Esta secção não podia terminar sem uma alusão a uma figura muitas vezes ignorada e desprezada. Sem a sua experimentada autoridade (começava quase sempre por aspirante e até mesmo como escriturário) as relações entre europeus e os indígenas teriam atingido (na maioria das vezes, por culpa dos europeus) proporções bem graves. Um exemplo que deve de ficar registado sem que tal signifique menosprezo por outros é o caso do chefe de posto Farinha, que esteve à frente do posto de Kibokolo, durante muitos anos. Comecemos por lembrar a forma como deixava que o seu cabo de cipaios o orientasse nos mambu, assuntos em que a população do Kibokolo solicitava que definisse, através da sua acção de juiz, quem era o culpado. O chefe Farinha, muitas vezes fingia não ter percebido bem o assunto. Quando isso acontecia o cabo de cipaios fazia com que a fundação, a dita queixa, fosse de novo relatada. A paciência do chefe de posto não se esgotava, sabia perscrutar tanto o que ia no íntimo do seu ajudante como dos representantes das famílias envolvidas na questão. Conhecia‑lhes os usos e os costumes, por norma, acabava por encontrar uma solução (aparentemente) pacífica. Sabia que depois já na vata, o problema se estenderia por muitos dias, devido ao facto de exercerem a justiça (ao mesmo tempo) dois chefes: o chefe tradicional mfumu a nsanda, representante do poder matrilinear, e o chefe representante do governo português mfumu a luyalu. As funções das duas autoridades não se sobrepunham, mas os conflitos gerados pela competência face aos destinos dos contratos dos trabalhadores e a consequente situação da família do mesmo eram motivo de acesas discussões. Por consequência, a dinâmica desse processo laboral gerava também gravíssimos problemas à administração do governo, em Maquela do Zombo.

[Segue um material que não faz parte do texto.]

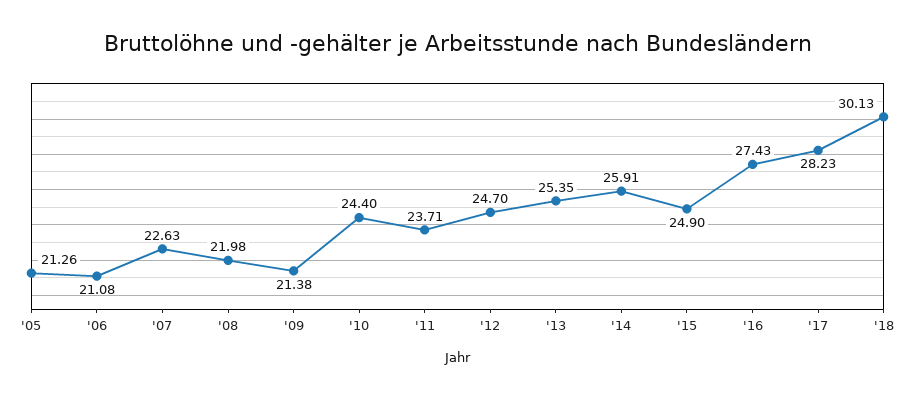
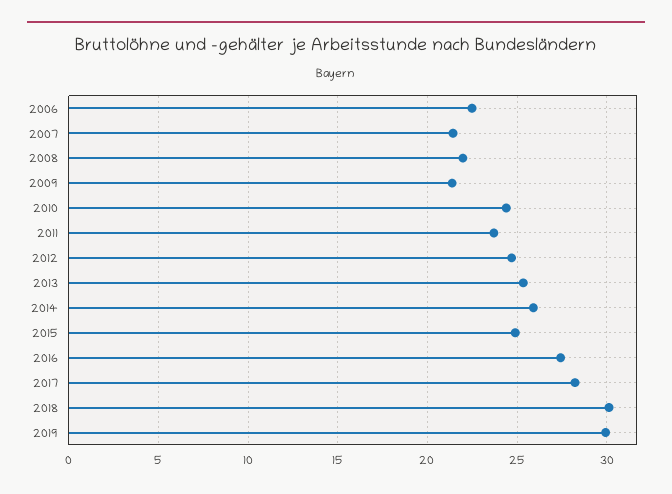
'05: 21.26 -> none
'06: 21.08 -> 22.5
'07: 22.63 -> 21.5
2019: none -> 30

Via‑se assim o chefe de posto (quando era competente) a ser muitas vezes injustamente punido por acções para as quais não tinha sido preparado na Escola Superior Colonial, em Lisboa. Tinha de actuar por intuição, recordando lições captadas na administração do concelho. Para conhecer a mentalidade das populações necessitava de tempo, e aqui, mais uma vez, o cabo de cipaios era de incontornável importância. Quando era posto perante problemas que envolvessem especialmente comerciantes europeus e populações zombo, tinha de ter em conta os princípios e maneiras de agir de cada um dos intervenientes. Quantas vezes dava uma ordem para ser transmitida ao soba, que lhe vinha depois dizer que “Sim senhor, está tudo direito senhor chefe”, e ao verificar o resultado da ordem chegava à conclusão que nada tinha sido executado, ou (muitas vezes por simulação) estava tudo, ao contrário, do estabelecido. Voltava o chefe Farinha a explicar tudo de novo como se nada tivesse dito antes. Uma das questões mais importantes eram as que se prendiam com a família zombo. Certas atitudes que, na Europa, são à primeira vista tidas como criminosas, não são mais do que o resultado do conceito que o zombo tem da sua família, julgando‑se superiores a todos, nada aprendendo, segundo eles, por exemplo, com os muxikongo ou mayaka. Dos povos do norte de Angola deve ser aquele que mantém mais vivas as suas tradições. Subjugados, só depois da primeira Guerra Mundial, vivendo numa fronteira planáltica com rápido acesso ao ex‑Congo Belga, actual República Democrática do Congo, não admira que, pelo que a nossa exposição tem revelado, que continuem altaneiramente senhores.